As a former young mother in college—at 19, I possessed both a beautiful infant daughter and an acceptance letter to the prestigious William & Mary but no clear path to my degree—I have a firsthand understanding of the various ways in which college is not built for student-parents. Sometimes the hurdles were subtle, such as not being able to register for the classes I needed for my major because they were offered at times when I had to be home with my daughter, or being unable to attend group-project meetings in the evenings because they were past her bedtime. Other times, the hurdles were so significant that they threatened my ability to stay enrolled. Take the never-ending challenge of finding affordable and reliable child care as a single mother, or how afraid I was to disclose to professors that I had a child, because the culture made clear that being a parent was an inconvenience that would not be accommodated. (Once, a professor told me that if I did not show up for class in the middle of winter, when my 2-year-old had walking pneumonia, she would fail me. So I bundled up my daughter and took her with me to class despite how miserable she was.)
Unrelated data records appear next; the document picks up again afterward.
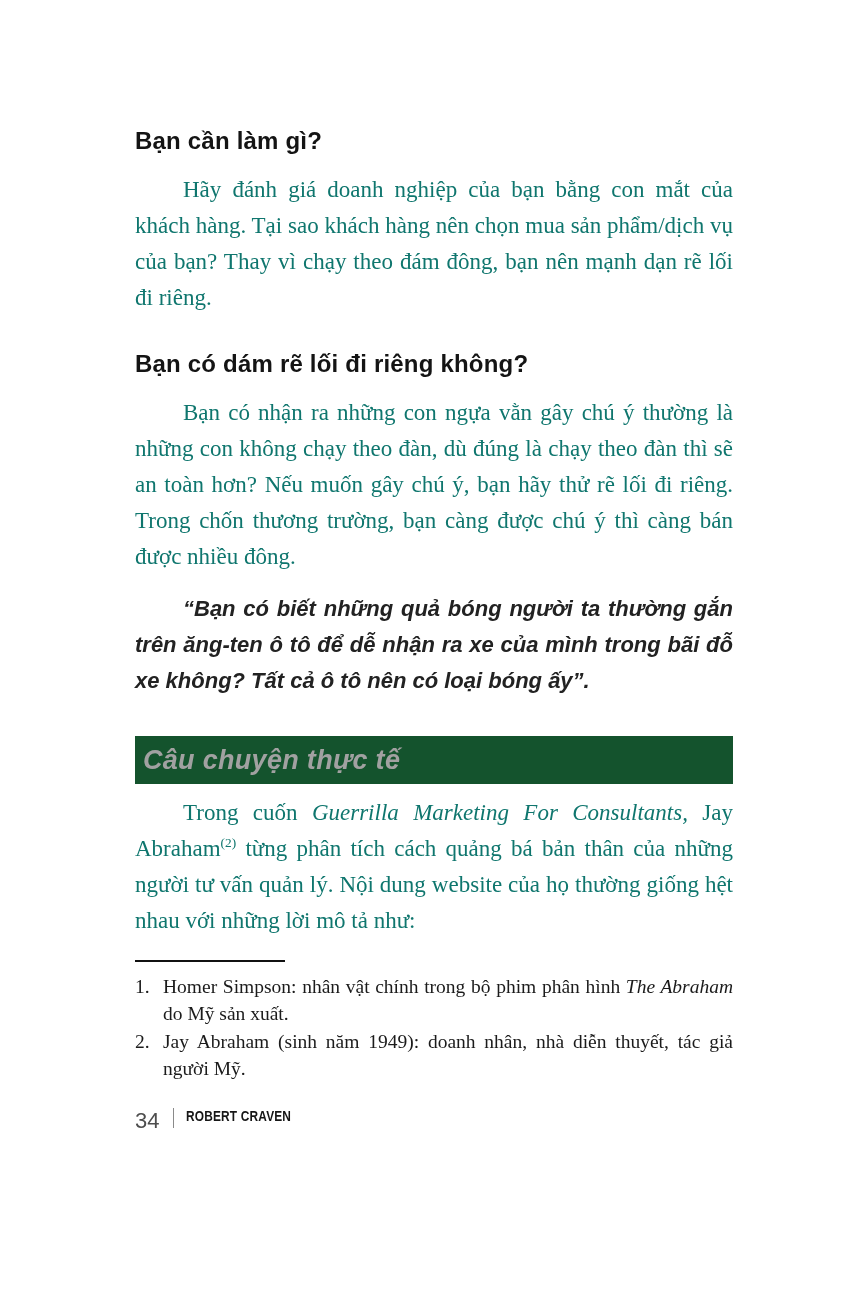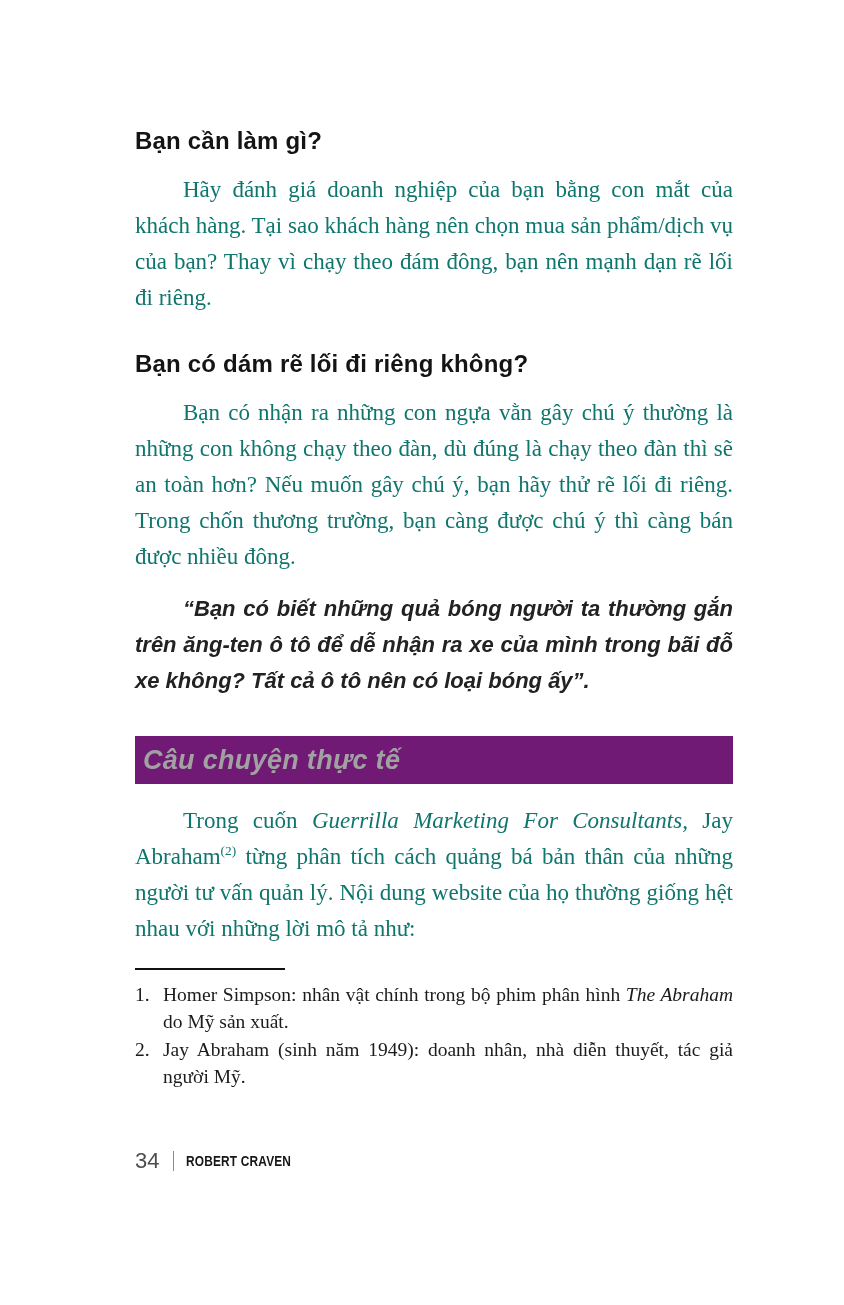"Câu chuyện thực tế" .story-banner { background: #701a75 -> #14532d }
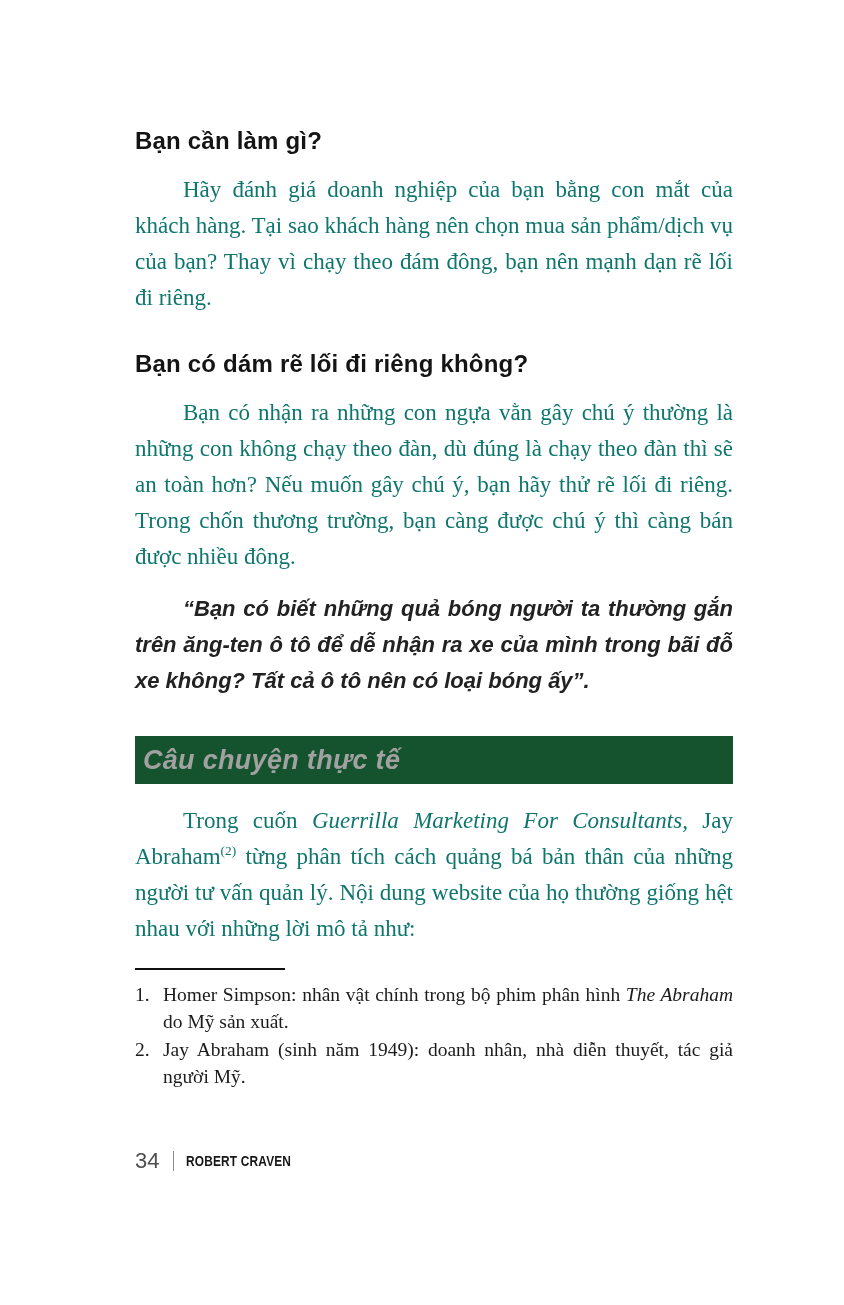"Trong cuốn Guerrilla Marketing For" p.story-para { margin-top: 19px -> 11px }
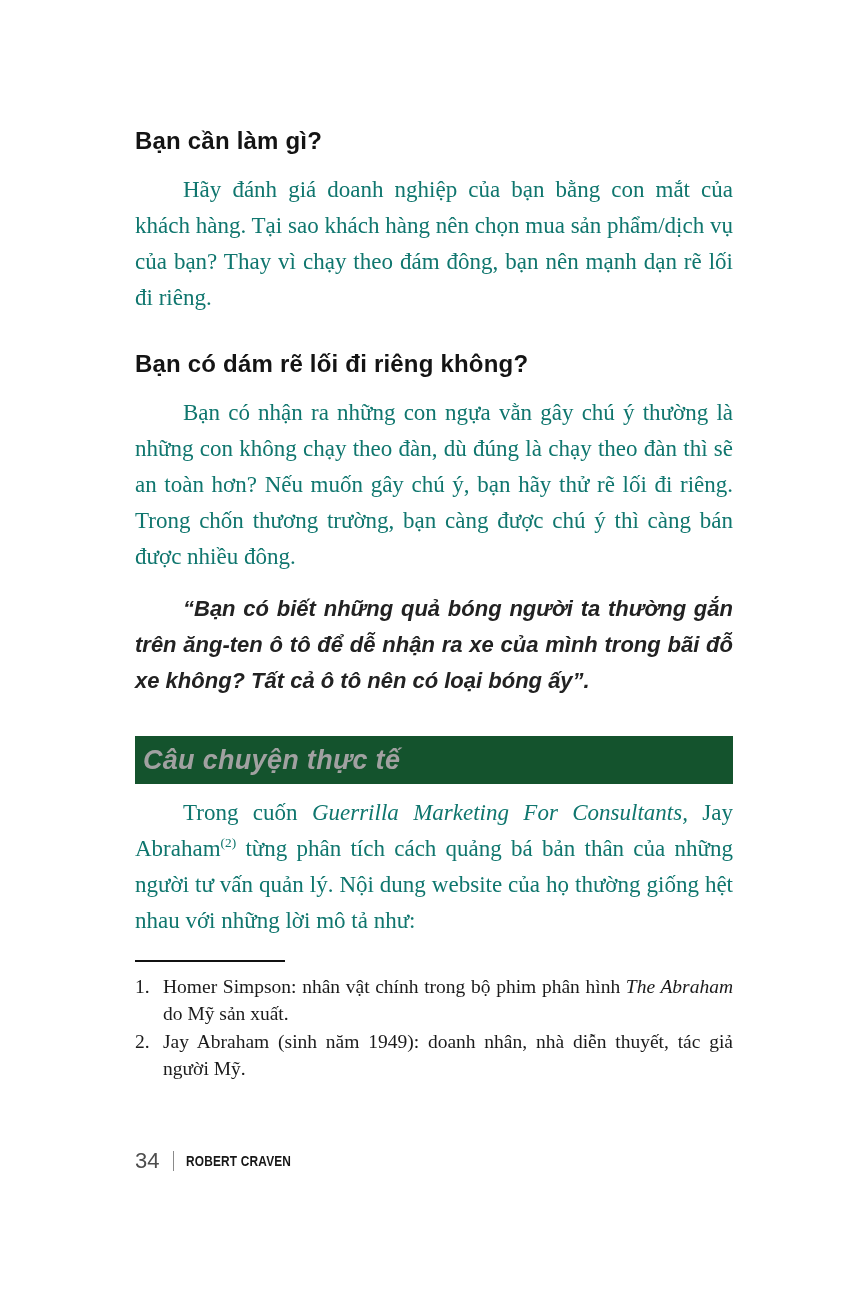"34" .page-footer { align-items: center -> none; top: 1148px -> 1108px }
Twenty years later, some colleges—many of them community colleges, which have the largest share of parenting students—have launched programs to support student-parents on their campuses. The City University of New York has invested in creating child-care options for students with daytime and evening hours, parenting workshops, and connections to community resources. In Atlanta, Morehouse College, the world’s only historically Black four-year liberal-arts college for men, has developed its Fathers to the Finish Line Initiative to help student-fathers complete their degrees by providing “academic support, mentorship, professional development, leadership training … and access to financial resources.” Although people might think this issue affects only mothers, fathers also need support in graduating. (In fact, Black fathers drop out at higher rates than any other student-parent group.) The Single Parent Scholar Program at Wilson College, in Pennsylvania, provides family-friendly on-campus housing year-round to single student-parents and their children. This is a rarity—just 8 percent of all U.S. colleges and universities offer on-campus housing for student-parents. In the fall of 2020, Wilson dropped its housing fee for participants in that program.

These examples are encouraging but do not represent the offerings of most colleges and universities. Even the federal Child Care Access Means Parents in School Program, which provides funding to establish child-care centers on college campuses, was serving only 1 percent of parenting college students who qualified—11,000 students—as of 2019, according to estimates from the Institute for Women’s Policy Research. If more colleges were to do things like this, student-parents would have far easier roads to their degrees, giving them the ability to build a better life for themselves and their children. But a truly inclusive college environment for parents would require schools to consider them in all aspects of campus life, not just housing and child care. To have a broader impact, institutions would need to include student-parents in their diversity and equity efforts, and address how every step of getting into college and attaining a degree might present challenges, from enrollment practices to financial-aid procedures to everyday treatment in the classroom.

Amaya graduated this month from the University of Maryland, beating tremendous odds. But despite having a higher GPA on average than their peers, 52 percent of student-parents like her leave college within six years without completing their degree. If more colleges and universities could widen their vision of who their students are—and who they could be—that number could change, preventing millions from having to decide between going to college and raising a family.